ABOUT THIS EXERCISE:
The lines to reproduce from the material below are those from the one containing "column Valeur |" through the one containing "Nguyễn Huỳnh Lan Vy | Tự chọn: 8,6 -> 9", both included; write them out exactly and add nothing.

SOURCE RECORDS:
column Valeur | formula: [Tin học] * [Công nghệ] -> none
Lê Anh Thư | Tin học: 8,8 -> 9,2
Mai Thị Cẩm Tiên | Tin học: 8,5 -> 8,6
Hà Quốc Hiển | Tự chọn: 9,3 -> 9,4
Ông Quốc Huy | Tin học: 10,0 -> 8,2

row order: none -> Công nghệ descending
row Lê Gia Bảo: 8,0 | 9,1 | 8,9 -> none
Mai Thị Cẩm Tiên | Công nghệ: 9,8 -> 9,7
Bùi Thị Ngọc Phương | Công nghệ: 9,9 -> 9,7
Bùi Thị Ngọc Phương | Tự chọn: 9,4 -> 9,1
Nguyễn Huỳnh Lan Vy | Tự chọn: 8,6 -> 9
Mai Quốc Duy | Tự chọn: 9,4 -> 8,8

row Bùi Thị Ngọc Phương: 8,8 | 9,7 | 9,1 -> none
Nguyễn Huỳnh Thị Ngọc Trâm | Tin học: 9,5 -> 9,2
...
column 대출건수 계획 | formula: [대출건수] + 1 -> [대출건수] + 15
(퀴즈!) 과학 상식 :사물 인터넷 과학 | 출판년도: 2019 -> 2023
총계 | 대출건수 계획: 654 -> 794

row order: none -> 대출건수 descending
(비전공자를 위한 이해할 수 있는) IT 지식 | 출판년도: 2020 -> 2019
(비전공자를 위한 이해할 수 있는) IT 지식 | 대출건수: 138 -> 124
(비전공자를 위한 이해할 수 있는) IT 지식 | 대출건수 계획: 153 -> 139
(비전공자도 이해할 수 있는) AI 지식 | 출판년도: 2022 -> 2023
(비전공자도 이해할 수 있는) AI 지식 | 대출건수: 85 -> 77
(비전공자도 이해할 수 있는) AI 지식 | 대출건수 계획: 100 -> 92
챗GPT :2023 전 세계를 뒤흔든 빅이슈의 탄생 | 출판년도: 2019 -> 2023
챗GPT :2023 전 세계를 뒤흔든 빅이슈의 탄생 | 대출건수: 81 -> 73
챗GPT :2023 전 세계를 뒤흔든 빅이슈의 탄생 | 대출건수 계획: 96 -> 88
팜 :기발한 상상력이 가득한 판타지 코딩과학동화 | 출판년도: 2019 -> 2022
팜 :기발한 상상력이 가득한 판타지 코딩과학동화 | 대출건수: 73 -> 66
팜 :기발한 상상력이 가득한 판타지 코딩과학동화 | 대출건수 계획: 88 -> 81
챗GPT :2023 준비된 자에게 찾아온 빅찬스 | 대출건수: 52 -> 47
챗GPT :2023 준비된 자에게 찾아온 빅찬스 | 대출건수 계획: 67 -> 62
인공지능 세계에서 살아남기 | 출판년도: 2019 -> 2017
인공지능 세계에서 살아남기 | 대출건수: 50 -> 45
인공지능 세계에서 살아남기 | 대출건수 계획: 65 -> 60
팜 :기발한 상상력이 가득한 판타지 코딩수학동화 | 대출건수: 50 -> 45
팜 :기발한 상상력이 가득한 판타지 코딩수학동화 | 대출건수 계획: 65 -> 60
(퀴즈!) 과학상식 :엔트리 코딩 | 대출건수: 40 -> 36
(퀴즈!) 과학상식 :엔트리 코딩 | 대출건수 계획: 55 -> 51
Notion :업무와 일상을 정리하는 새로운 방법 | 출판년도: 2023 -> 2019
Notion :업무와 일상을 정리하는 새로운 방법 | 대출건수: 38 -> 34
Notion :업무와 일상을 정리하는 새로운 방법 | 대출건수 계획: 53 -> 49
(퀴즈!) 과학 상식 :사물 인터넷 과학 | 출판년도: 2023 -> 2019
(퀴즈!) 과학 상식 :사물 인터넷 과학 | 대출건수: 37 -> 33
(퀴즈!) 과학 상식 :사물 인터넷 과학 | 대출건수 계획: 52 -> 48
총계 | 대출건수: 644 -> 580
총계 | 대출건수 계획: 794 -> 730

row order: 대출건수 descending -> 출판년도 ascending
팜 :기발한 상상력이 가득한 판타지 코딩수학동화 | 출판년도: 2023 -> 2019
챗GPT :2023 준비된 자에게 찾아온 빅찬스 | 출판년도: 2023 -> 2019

WRITTEN REPLY:
column Valeur | formula: [Tin học] * [Công nghệ] -> none
Lê Anh Thư | Tin học: 8,8 -> 9,2
Mai Thị Cẩm Tiên | Tin học: 8,5 -> 8,6
Hà Quốc Hiển | Tự chọn: 9,3 -> 9,4
Ông Quốc Huy | Tin học: 10,0 -> 8,2

row order: none -> Công nghệ descending
row Lê Gia Bảo: 8,0 | 9,1 | 8,9 -> none
Mai Thị Cẩm Tiên | Công nghệ: 9,8 -> 9,7
Bùi Thị Ngọc Phương | Công nghệ: 9,9 -> 9,7
Bùi Thị Ngọc Phương | Tự chọn: 9,4 -> 9,1
Nguyễn Huỳnh Lan Vy | Tự chọn: 8,6 -> 9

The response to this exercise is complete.